New Evolution Battle Underway in Ohio

Charles Darwin is in the hot seat again.

Seventy-seven years after the John Scopes "Monkey" trial and three years after the state of Kansas voted to exclude evolution from its science standards, a theory known as Intelligent Design is clamoring for recognition in Ohio.

Supporters of the theory are arguing that Ohio's science education standards should include language saying that Darwin's theory remains unproven and is challenged by other theories, including Intelligent Design. The state's draft of standards, which were submitted for review today, contain the teaching of Darwin's theory of evolution but no opposing theories.

"There's no reason why the controversy over evolution should not be presented to students," said Robert Lattimer, a minority supporter of Intelligent Design within the science writing team.

Defenders of the science standards as they are now written counter that Intelligent Design has no scientific backing and should not be included.

The Ohio debate has reignited challenges to Darwin's theory of evolution, which was last disputed by Kansas educators. It has also become one of the first public platforms to feature the arguments of Intelligent Design, a theory which critics have called a "subtle" approach to insert religious belief into science instruction.

Theory: Intricacy Suggests Intellect

The Intelligent Design theory was launched in 1991 when Phillip Johnson, a professor of law at the University of California at Berkeley, published his book Darwin on Trial. The idea proposes that the intricate complexity of plants and animals is evidence that life could only be the work of an intelligent designer, not evolution. The theory stops short of declaring what or who the intelligent designer might be.

"It's like finding a radio and thinking it was simple and then opening it up and realizing it has many many different parts," said Michael Behe, a biochemist at Lehigh University and author of another book about Intelligent Design, Darwin's Black Box. "By its intricacy you know it had to be put together by intellect."
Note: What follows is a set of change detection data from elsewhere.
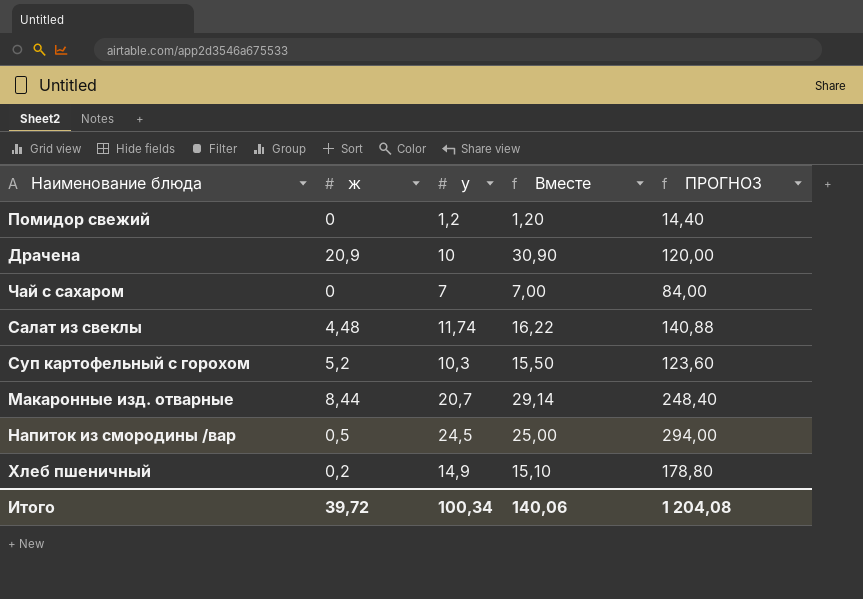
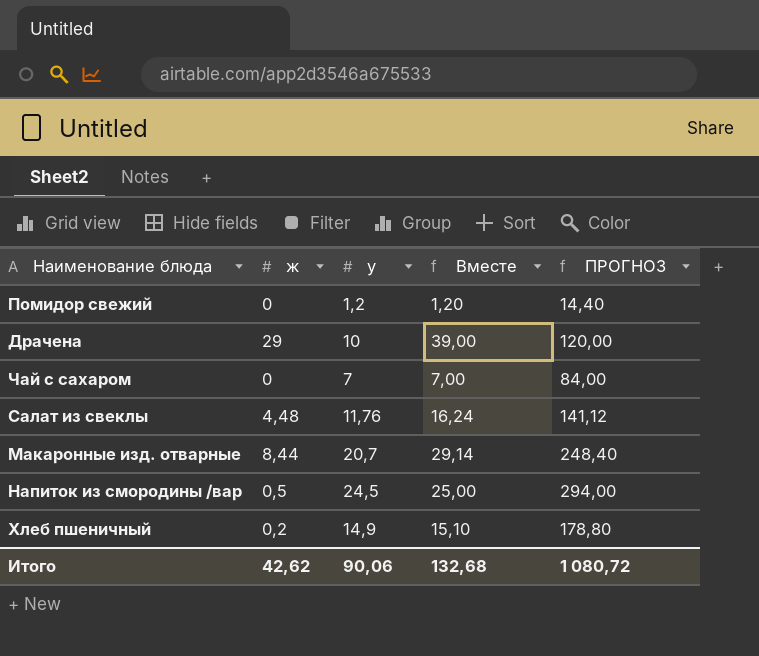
row Суп картофельный с горохом: 5,2 | 10,3 | 15,50 | 123,60 -> none
Драчена | ж: 20,9 -> 29
Драчена | Вместе: 30,90 -> 39,00
Салат из свеклы | у: 11,74 -> 11,76
Салат из свеклы | Вместе: 16,22 -> 16,24
Салат из свеклы | ПРОГНОЗ: 140,88 -> 141,12
Итого | ж: 39,72 -> 42,62
Итого | у: 100,34 -> 90,06
Итого | Вместе: 140,06 -> 132,68
Итого | ПРОГНОЗ: 1 204,08 -> 1 080,72

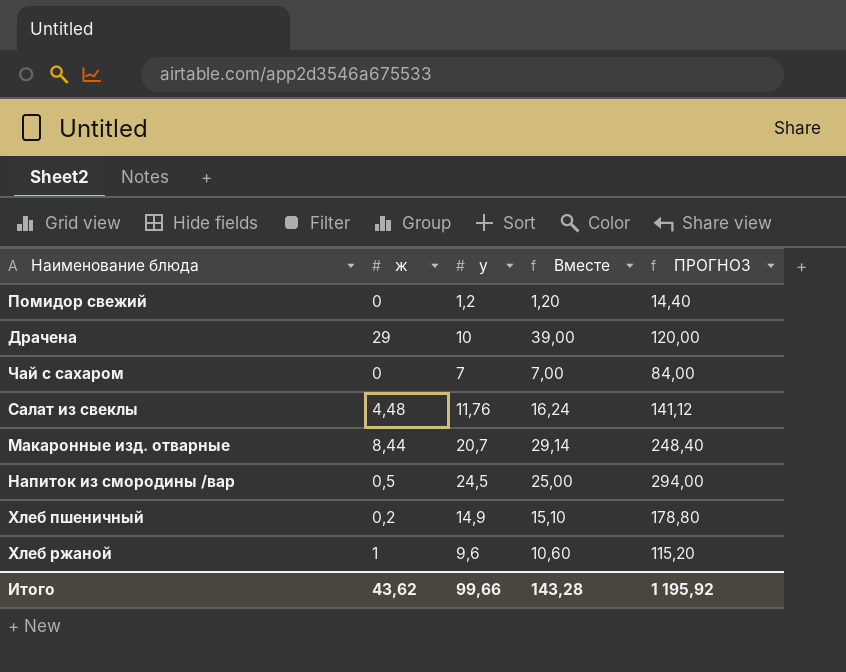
row Хлеб ржаной: none -> 1 | 9,6 | 10,60 | 115,20
Итого | ж: 42,62 -> 43,62
Итого | у: 90,06 -> 99,66
Итого | Вместе: 132,68 -> 143,28
Итого | ПРОГНОЗ: 1 080,72 -> 1 195,92

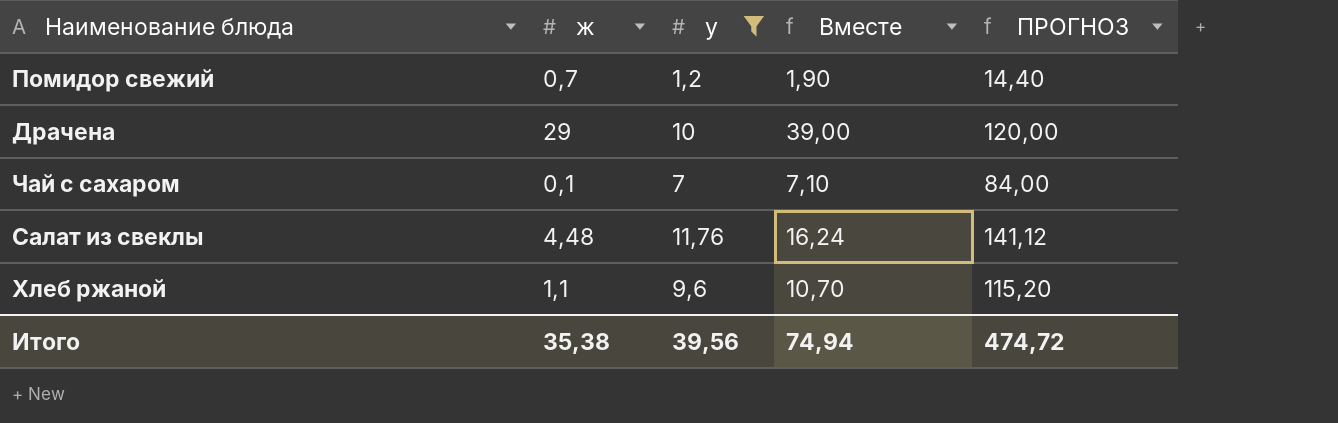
filter: none -> у <= 11,76
Помидор свежий | ж: 0 -> 0,7
Помидор свежий | Вместе: 1,20 -> 1,90
Чай с сахаром | ж: 0 -> 0,1
Чай с сахаром | Вместе: 7,00 -> 7,10
Хлеб ржаной | ж: 1 -> 1,1
Хлеб ржаной | Вместе: 10,60 -> 10,70
Итого | ж: 43,62 -> 35,38
Итого | у: 99,66 -> 39,56
Итого | Вместе: 143,28 -> 74,94
Итого | ПРОГНОЗ: 1 195,92 -> 474,72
Lattimer estimates there are six to 10 members of Ohio's 40-member science writing team who would be willing to include language about the evolution controversy and competing theories. More significantly, he is hoping that members of the state's Board of Education will vote to dismiss the standards written by their appointed writing team and vote in favor of including a clause.

Scott Charlton, a science teacher at Ohio's Lebanon High School and a member of the standards writing team, is wary the debate will cast Ohio in an embarrassing light.

"I have great concern that we will be a worse joke than Kansas," Charlton said, referring to the controversy over evolution in Kansas three years ago that led the Kansas board to drop evolution from its science standards. In the next election, voters ousted three conservatives who supported the measure and the board eventually restored evolution to the state's science standards.

David Haury, a professor of science education at The Ohio State University, adds that science is made up of theories and so it is unfair to single out the theory of evolution as unproven.